I thought there would be one person out there who would finally not bully me anymore. The one person who actually heard me than what my parents or adults did. Just when I got that taste of happiness the world sucks it all away. I can't even do anything for her death. What do I do? 

I open my drawer to open my box. My safe box.

I thought I would end this habit and try to save myself from this, but it's too much.
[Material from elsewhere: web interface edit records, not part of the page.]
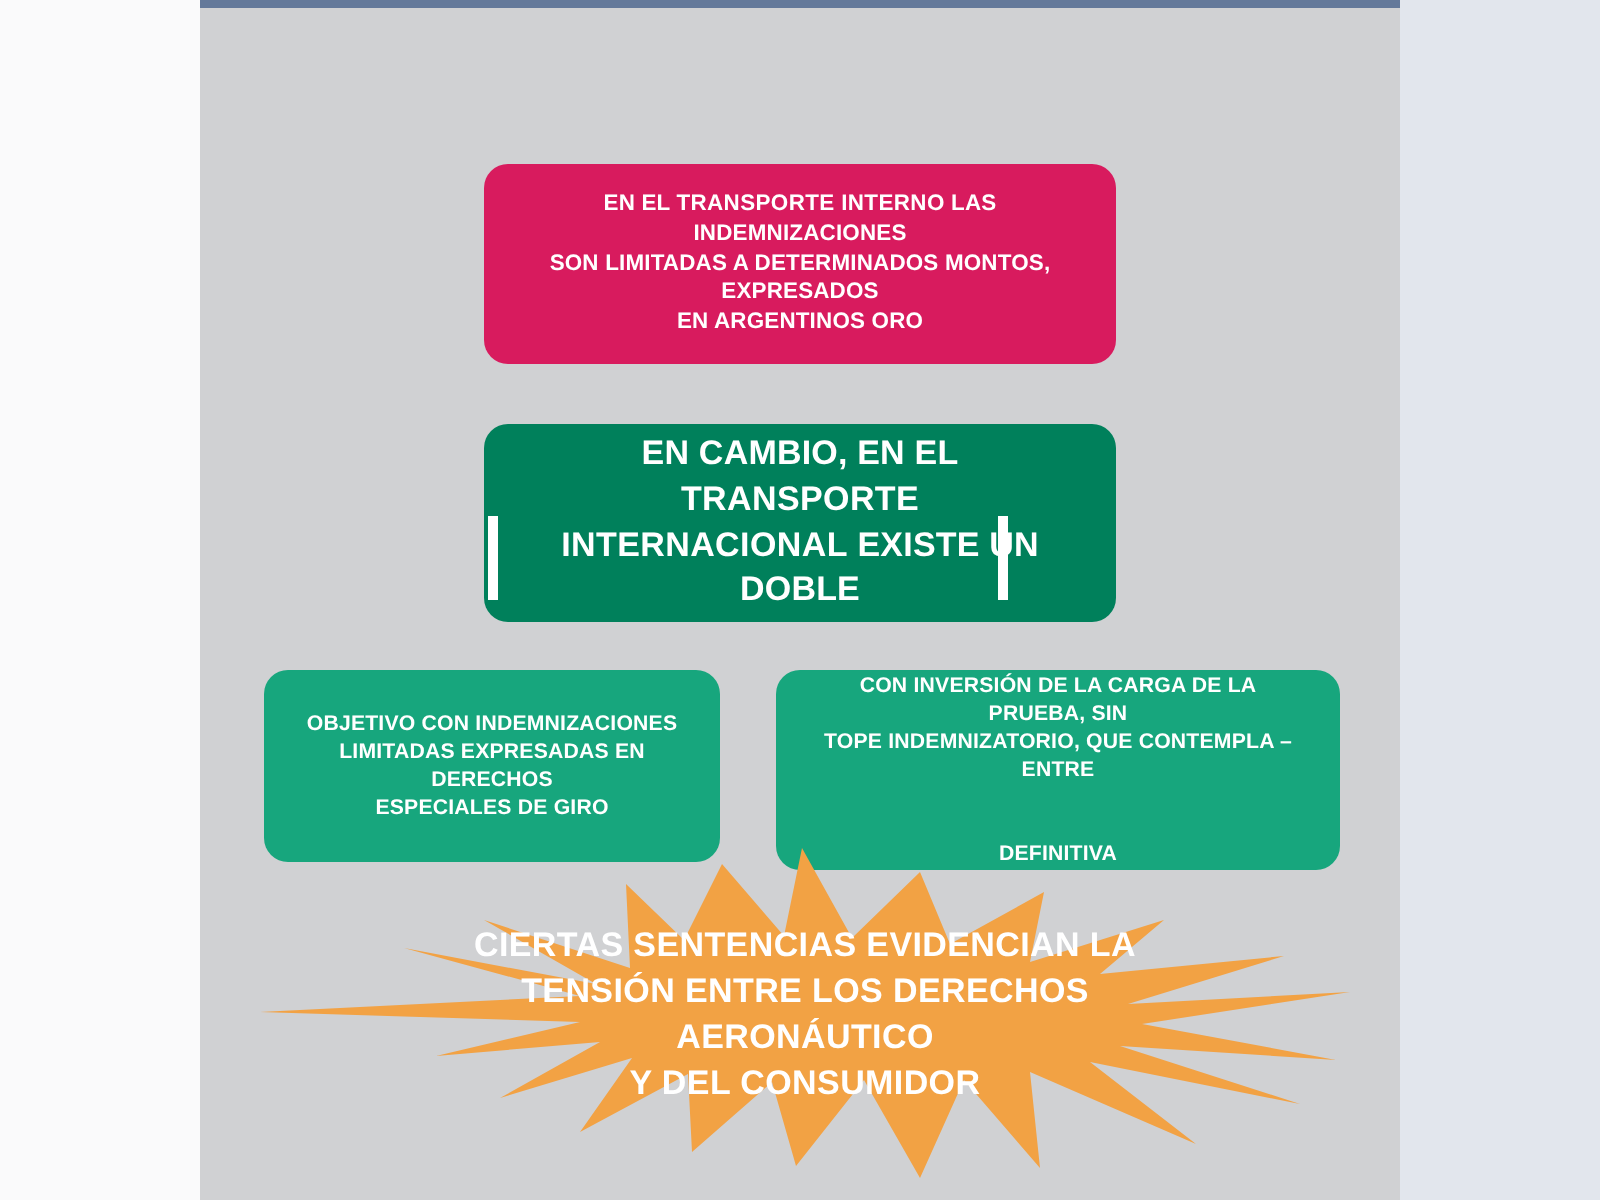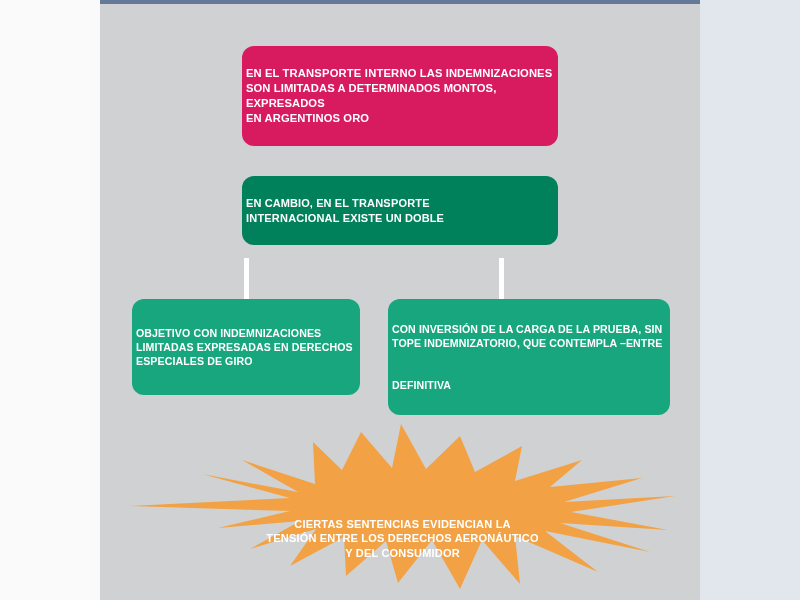--- a/index.html
+++ b/index.html
@@ -48,58 +48,60 @@
     height: 600px;
     background: #d0d1d3;
     border-top: 4px solid #64799a;
   }
 
   .node {
     position: absolute;
     display: flex;
     align-items: center;
     justify-content: center;
+    text-align: center;
     color: #ffffff;
     border-radius: 12px;
-    padding: 8px 4px;
+    padding: 8px 18px;
     line-height: 1.33;
     letter-spacing: 0.1px;
     text-transform: uppercase;
     font-weight: 600;
     font-stretch: condensed;
+    margin-top: 36px;
   }
 
   .node .txt { display: block; width: 100%; }
   .node .txt b { font-weight: 900; letter-spacing: 0.2px; }
 
   
   #node-internal {
     left: 142px;  top: 42px;
     width: 316px; height: 100px;
     background: #d81b5e;
     font-size: 11.2px;
   }
 
   #node-international {
     left: 142px;  top: 172px;
-    width: 316px; height: 69px;
+    width: 316px; height: 99px;
     background: #00805b;
-    font-size: 11px;
+    font-size: 17px;
   }
 
   #node-objective {
     left: 32px;   top: 295px;
     width: 228px; height: 96px;
     background: #17a67d;
     font-size: 10.6px;
   }
 
   #node-burden {
     left: 288px;  top: 295px;
-    width: 282px; height: 116px;
+    width: 282px; height: 100px;
     background: #17a67d;
     font-size: 10.6px;
   }
 
   
   .connector {
     position: absolute;
     width: 5px;
     background: #ffffff;
   }
@@ -120,28 +122,27 @@
     width: 100%;
     height: 100%;
   }
   #node-burst-text {
     position: absolute;
     left: 0; right: 0;
     top: 50%;
     transform: translateY(-50%);
     text-align: center;
     color: #ffffff;
-    font-size: 11px;
+    font-size: 17px;
     font-weight: 900;
     line-height: 1.36;
     text-transform: uppercase;
     letter-spacing: 0.2px;
     font-stretch: condensed;
     padding: 0 70px;
-    margin-top: 32px;
   }
 </style>
 </head>
 <body>
 
 <div id="slide-root">
 
   <div id="left-margin"></div>
   <div id="right-margin"></div>
 

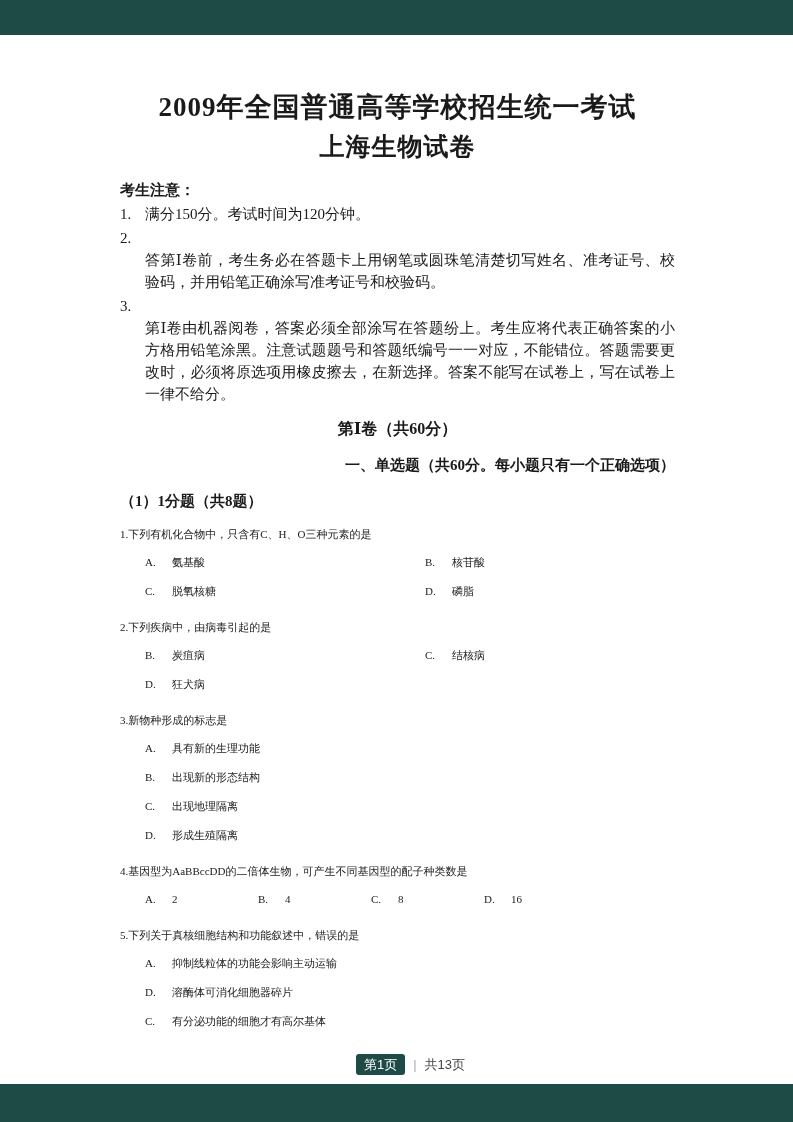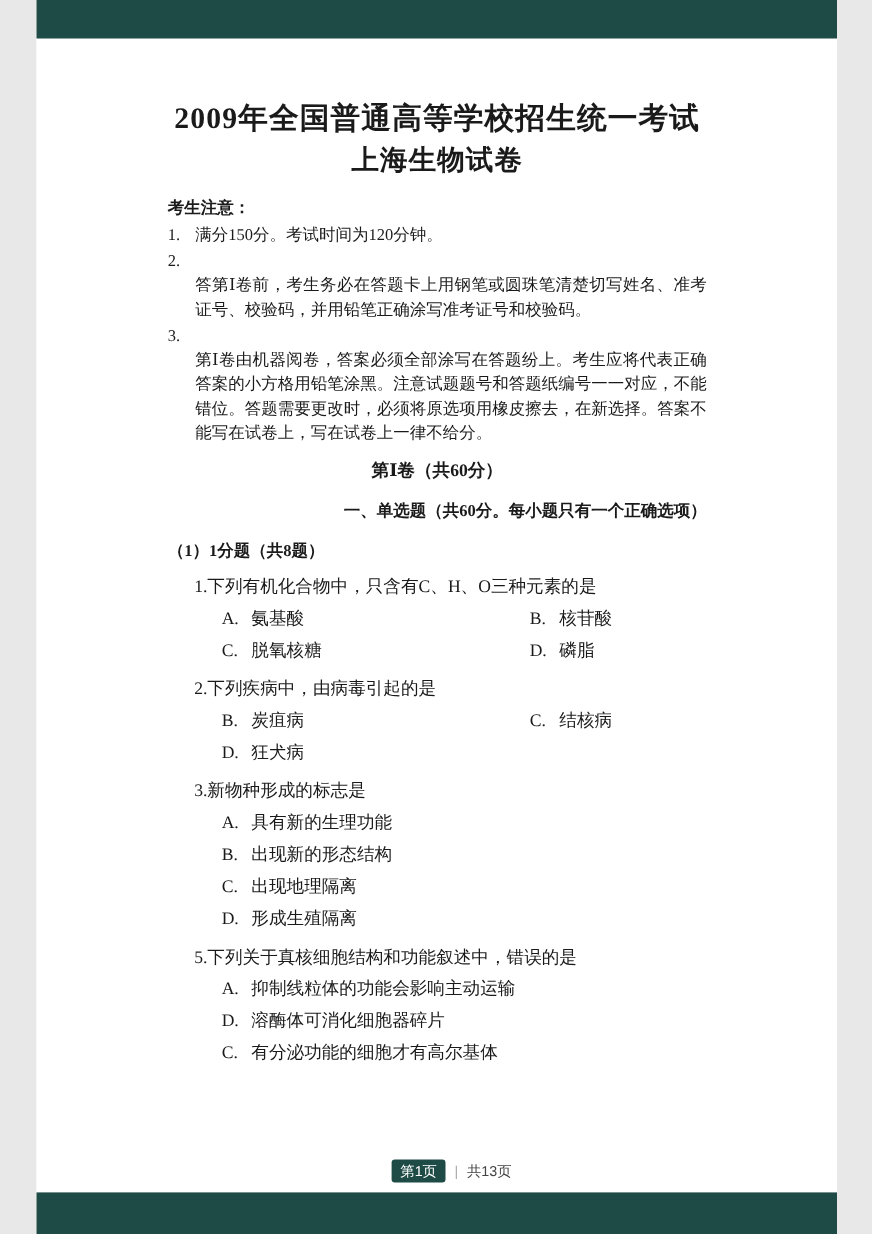--- a/index.html
+++ b/index.html
@@ -1,21 +1,21 @@
 <!DOCTYPE html>
 <html style="--bar: #1e4b46; --text: #1a1a1a;"><head>
 <meta charset="utf-8">
 <style>
   * { margin: 0; padding: 0; box-sizing: border-box; }
   html, body { background: #e8e8e8; }
   body { font-family: "Liberation Serif", "DejaVu Serif", serif; }
 
   .page {
     position: relative;
-    width: 728px;
+    width: 793px;
     height: 1122px;
     margin: 0 auto;
     background: #ffffff;
     color: var(--text, #1a1a1a);
     overflow: hidden;
   }
 
   .top-bar {
     height: 35px;
     width: 100%;
@@ -78,21 +78,21 @@
     line-height: 24px;
     text-align: right;
   }
   .group-heading {
     margin-top: 12px;
     font-size: 15px;
     font-weight: bold;
     line-height: 24px;
   }
 
-  .question { margin-top: 7px; font-size: 16px; margin-left: 24px; }
+  .question { margin-top: 7px; font-size: 11px; }
   .q-stem { line-height: 28px; }
   .q-options { margin-left: 25px; }
   .q-option { line-height: 29px; }
   .opt-label { display: inline-block; min-width: 27px; }
   .q-options.grid2 { display: grid; grid-template-columns: 280px 1fr; }
   .q-options.row { display: flex; }
   .q-options.row .q-option { width: 113px; }
   .q-options.stack .q-option { display: block; }
 
   .footer {
@@ -164,20 +164,29 @@
         <div class="question">
           <div class="q-stem">3.新物种形成的标志是</div>
           <div class="q-options stack">
             <div class="q-option"><span class="opt-label">A.</span><span class="opt-text">具有新的生理功能</span></div>
             <div class="q-option"><span class="opt-label">B.</span><span class="opt-text">出现新的形态结构</span></div>
             <div class="q-option"><span class="opt-label">C.</span><span class="opt-text">出现地理隔离</span></div>
             <div class="q-option"><span class="opt-label">D.</span><span class="opt-text">形成生殖隔离</span></div>
           </div>
         </div>
         <div class="question">
+          <div class="q-stem">4.基因型为AaBBccDD的二倍体生物，可产生不同基因型的配子种类数是</div>
+          <div class="q-options row">
+            <div class="q-option"><span class="opt-label">A.</span><span class="opt-text">2</span></div>
+            <div class="q-option"><span class="opt-label">B.</span><span class="opt-text">4</span></div>
+            <div class="q-option"><span class="opt-label">C.</span><span class="opt-text">8</span></div>
+            <div class="q-option"><span class="opt-label">D.</span><span class="opt-text">16</span></div>
+          </div>
+        </div>
+        <div class="question">
           <div class="q-stem">5.下列关于真核细胞结构和功能叙述中，错误的是</div>
           <div class="q-options stack">
             <div class="q-option"><span class="opt-label">A.</span><span class="opt-text">抑制线粒体的功能会影响主动运输</span></div>
             <div class="q-option"><span class="opt-label">D.</span><span class="opt-text">溶酶体可消化细胞器碎片</span></div>
             <div class="q-option"><span class="opt-label">C.</span><span class="opt-text">有分泌功能的细胞才有高尔基体</span></div>
           </div>
         </div>
       </div>
   </div>
 

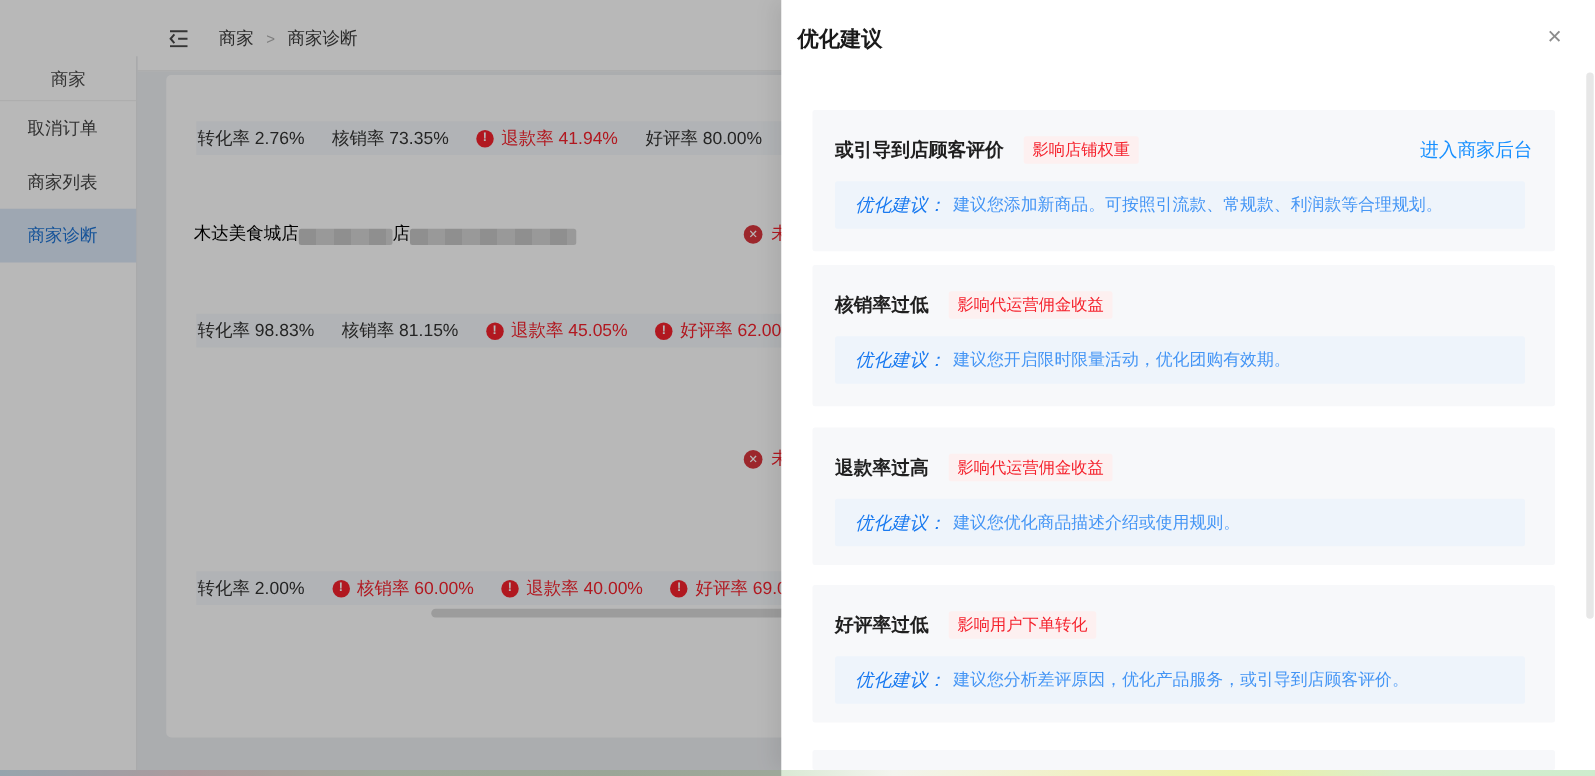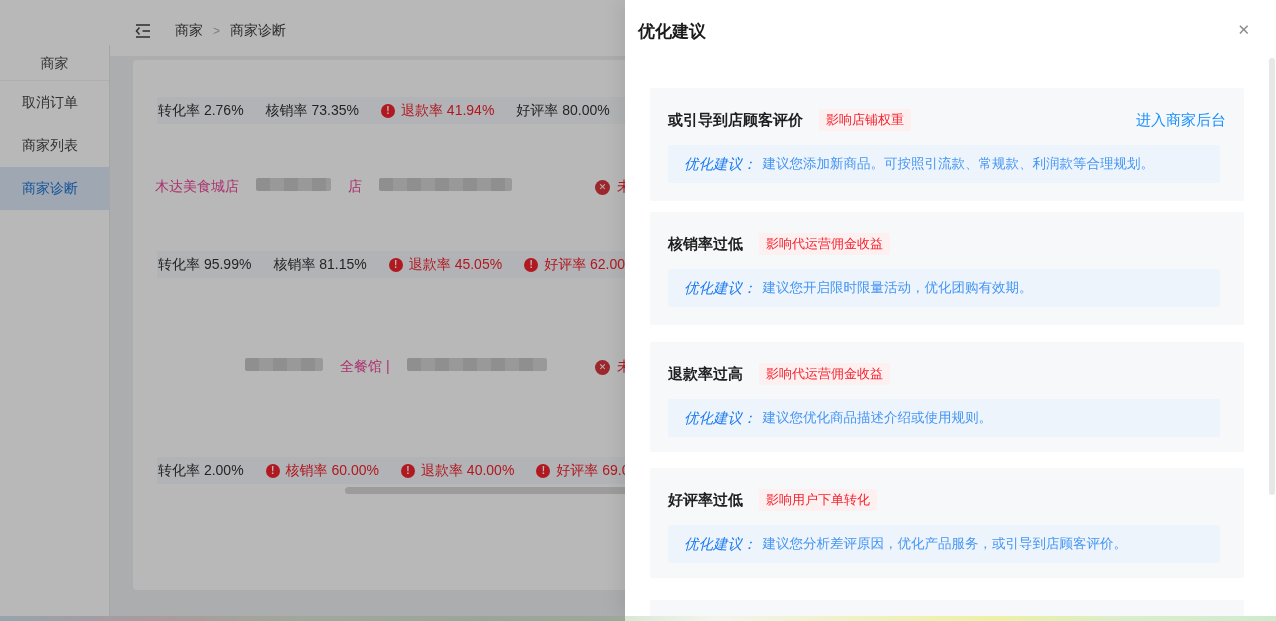--- a/index.html
+++ b/index.html
@@ -18,21 +18,21 @@
   .side-title { height:36px; line-height:36px; text-align:center; font-size:14px; color:#4a4a4a; border-bottom:1px solid #f2f2f2; }
   .side-item { height:43px; line-height:43px; padding-left:22px; font-size:14px; color:#454545; cursor:pointer; }
   .side-item.active { background:var(--selected-bg); color:var(--selected-text); }
 
   .content-card { position:absolute; left:133px; top:60px; width:1117px; height:530px; background:#fff; border-radius:4px; overflow:hidden; }
   .metric-row { position:absolute; left:24px; right:0; height:27px; background:var(--band-bg); display:flex; align-items:center; gap:22px; padding-left:1px; font-size:14px; color:#333; white-space:nowrap; }
   .metric { display:inline-flex; align-items:center; gap:6px; }
   .metric.red { color:var(--danger); }
   .alert-icon { width:14px; height:14px; border-radius:50%; background:var(--danger); color:#fff; font-size:10px; font-weight:bold; display:inline-flex; align-items:center; justify-content:center; line-height:1; }
   .merchant-row { position:absolute; left:0; right:0; height:30px; }
-  .merchant-line { position:absolute; top:4px; display:flex; align-items:flex-start; gap:17px; font-size:14px; color:#ec4899; white-space:nowrap; }
+  .merchant-line { position:absolute; top:4px; display:flex; align-items:flex-end; gap:0; font-size:14px; color:#000000; white-space:nowrap; }
   .blur-block { height:13px; border-radius:2px; background:repeating-linear-gradient(90deg,#c6c6c6 0 14px,#d4d4d4 14px 28px); }
   .row-status { position:absolute; top:4px; left:462px; display:flex; align-items:center; gap:7px; font-size:14px; color:var(--danger); }
   .x-icon { width:15px; height:15px; border-radius:50%; background:#d9363e; color:#fff; font-size:9px; display:inline-flex; align-items:center; justify-content:center; line-height:1; }
   .hscrollbar { position:absolute; left:212px; top:427px; width:430px; height:7px; border-radius:4px; background:#d9d9d9; cursor:pointer; }
 
   
   .mask { position:absolute; left:0; top:0; width:625px; height:621px; background:rgba(0,0,0,0.28); z-index:40; cursor:pointer; }
 
   
   .drawer { position:absolute; left:625px; top:0; width:651px; height:616px; background:#fff; z-index:20; box-shadow:-6px 0 16px rgba(0,0,0,0.08); }
@@ -100,21 +100,21 @@
           <span class="metric">
             <span>好评率 80.00%</span>
           </span>
           <span class="metric red">
             <span class="alert-icon">!</span>
             <span>POI质</span>
           </span>
         </div>
         <div class="metric-row" style="top: 191px;">
           <span class="metric">
-            <span>转化率 95.99%</span>
+            <span>转化率 98.83%</span>
           </span>
           <span class="metric">
             <span>核销率 81.15%</span>
           </span>
           <span class="metric red">
             <span class="alert-icon">!</span>
             <span>退款率 45.05%</span>
           </span>
           <span class="metric red">
             <span class="alert-icon">!</span>
@@ -150,25 +150,20 @@
             <span class="blur-block" style="width: 75px;"></span>
             <span>店</span>
             <span class="blur-block" style="width: 133px;"></span>
           </div>
           <div class="row-status">
             <span class="x-icon">✕</span>
             <span>未</span>
           </div>
         </div>
         <div class="merchant-row" style="top: 294px;">
-          <div class="merchant-line" style="left: 112px;">
-            <span class="blur-block" style="width: 78px;"></span>
-            <span>全餐馆 |</span>
-            <span class="blur-block" style="width: 140px;"></span>
-          </div>
           <div class="row-status">
             <span class="x-icon">✕</span>
             <span>未</span>
           </div>
         </div>
       </main>
 
   </div>
 
   <div class="mask"></div>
I need this. One slice, I feel the blood dripping out. Two slice, three slice, four, five, six, seven, eight, nine, ten. I remember her. I can feel her voice onto me counting the sheep while I was at her place. Oh Auntie. These same number of cuts I remember you with your method of learning. One sheep, two sheep, three sheep, four sheep, five sheep, six sheep, seven sheep, eight sheep, nine sheep, and ten sheep, 

It's all too familiar. 

Just as I quickly start I quickly finish with cleaning the blood out the prize and my hands. Already do I feel my friend haunting me and standing beside me. Don't do it she says. Her repeated words haunting me and my brain. It doesn't stop.

When will it stop?

I ran over to get my bag, but I feel myself in a maze. I can't escape. The walls feel different and everything around me feel different. I can't describe it. I quickly grab the bag and ate a few of them, and just like that they were gone. I feel the aftermath burning through my skin. I need him back. I need my butler again.

He arrives sooner than expected with all the things to make me calm down.

Finally bliss is here.

Okay back to the mission at hand. What it shows is that these girls have been last seen inside the school. One dates to a few days ago and one dates to a few hours. One with a week and my friend obviously showing that she is dead saying it was 2 weeks ago with her last being seen inside the school. I check to see if there's any sort of pattern other than their "sex", but nothing seems to form. They have nothing in common other than they are girls. Okay so that's a clue. Girl are being kidnapped inside the school big whoop.

However, it is a huge coincidence that my friend had died to a tentacle monster thing, then the next these girls wound up missing. It is a huge coincidence that I am not going to avoid. But, there is a question I have.

Where's my evidence?

Clearly I can't actually make a police case with just pure coincidences that I just so happen to see. There's more evidence than that. So tomorrow, I'm going to these girls lockers to see if it has the same result as my friends.

But that means I have to wait crap.

What do I do now? I feel like I can't sleep and if I do she'll appear again.

...

I guess...binge through my comfort shows? Maybe that'll make me sleep. I know I can't sleep, but just this once maybe I can be able to.

I guess I'll see me tomorrow. Bye? 

Goodnight to me and that scary shadow in the corner. Yep I've seen it and I just took them, but I can't help but miss the little guy.